2018 book by Kali Wallace

City of Islands is a 2018 children's fantasy novel by Kali Wallace.

== Background ==
The novel was Wallace's first children's book, and she chose to set it in a multicultural seaport with characters of different ethnicities, orientations and economic statuses so that children of all backgrounds could relate to it. Wallace also considered the way that the novel's fictional society treated children to be a core theme, as the protagonist Mara must work and struggle to survive despite being a child. She described it as "the kind of children’s story that illuminates the ways in which adults fail children."

== Synopsis ==
Twelve year-old Mara is an orphan from Quarantine Island, in the City of Islands, who was adopted by a bone witch as a young girl. After the disappearance of her adoptive guardian, she begins working as a diver for the Lady of the Tides, gathering magical artifacts from the sea floor.
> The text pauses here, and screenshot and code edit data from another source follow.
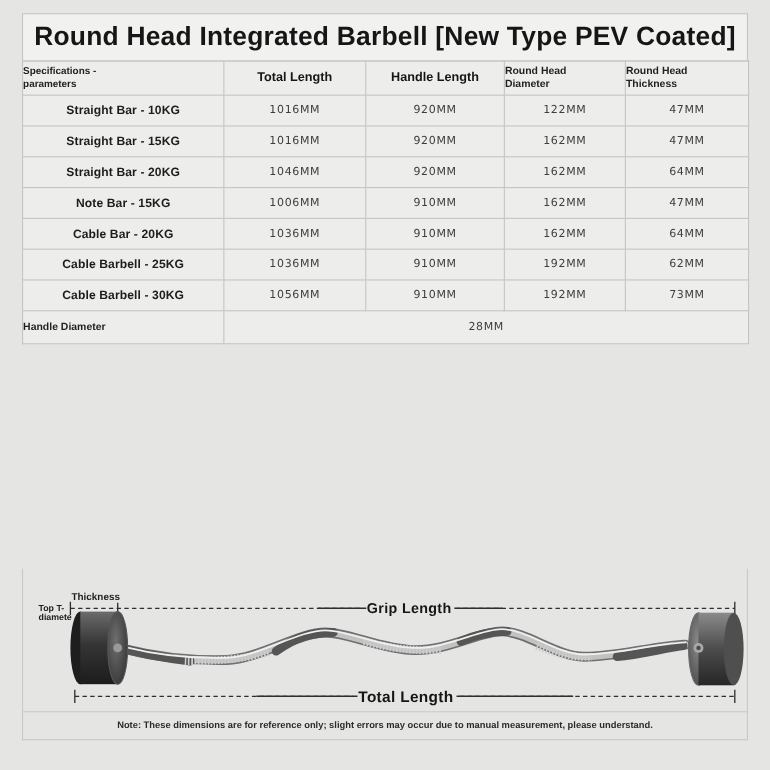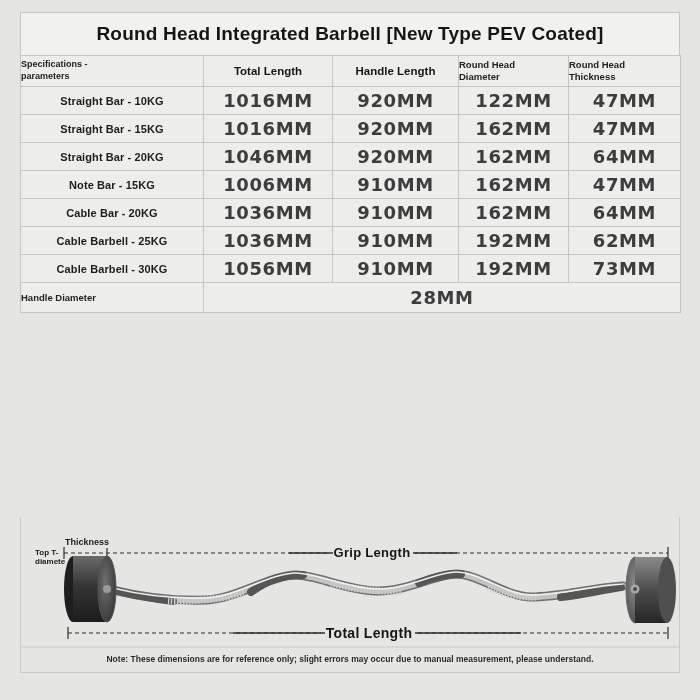--- a/index.html
+++ b/index.html
@@ -13,7 +13,7 @@
     position:absolute;left:20px;top:12px;width:658px;height:42px;
     background:#f1f1f0;border:1px solid #c5c5c4;
     display:flex;align-items:center;justify-content:center;
-    font-size:19px;font-weight:600;letter-spacing:.2px;color:#161616;
+    font-size:24px;font-weight:600;letter-spacing:.2px;color:#161616;
   }
   table.spec{
     position:absolute;left:20px;top:55px;width:660px;

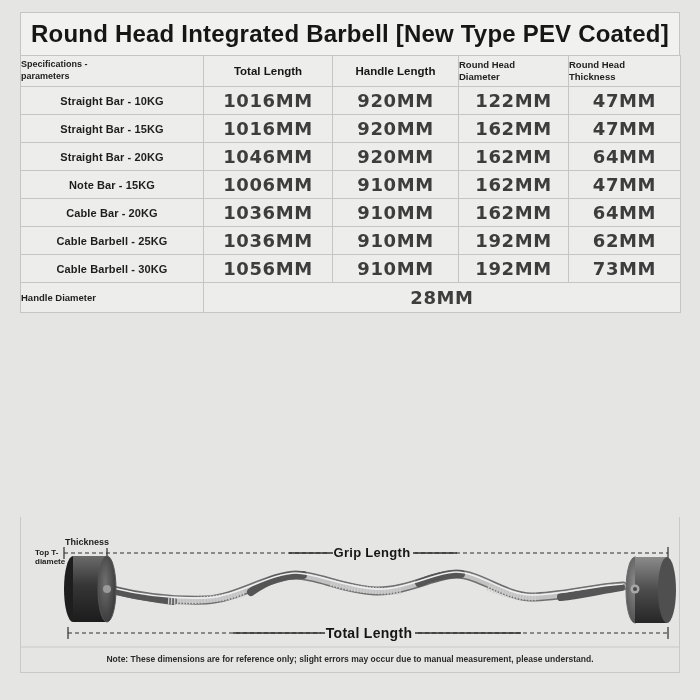--- a/index.html
+++ b/index.html
@@ -31,7 +31,7 @@
   th.h-small{text-align:left;padding-left:14px;font-size:9.5px;line-height:1.3;font-weight:bold;color:#222;}
   td.c-spec{ text-align:center;font-size:11px;font-weight:bold;color:#1d1d1d;letter-spacing:.1px;}
   td.c-val{
-    text-align:center;font-size:18px;font-weight:700;color:#3d3d3d;
+    text-align:center;font-size:10px;font-weight:400;color:#3d3d3d;
     font-family:"DejaVu Sans","Liberation Sans",sans-serif;letter-spacing:.6px;
   }
   td.c-footlabel{text-align:left;padding-left:16px;font-size:9.5px;font-weight:bold;color:#222;}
After discovering the submerged bones of strange chimeras, Mara discovers a sinister plot which threatens the existence of the City of Islands.

== Reception ==
Publishers Weekly wrote that the novel's world "offers dreamlike imagery, a fresh concept, and a haunting atmosphere." Kate Quealy-Gainer, in The Bulletin of the Center for Children's Books, wrote that "Wallace deftly balances world building with a twisting, surprising plot; the particulars of the specific types of magic and the backstories that supposedly led to them are especially intriguing." Kirkus Reviews also praised the novel's worldbuilding and themes.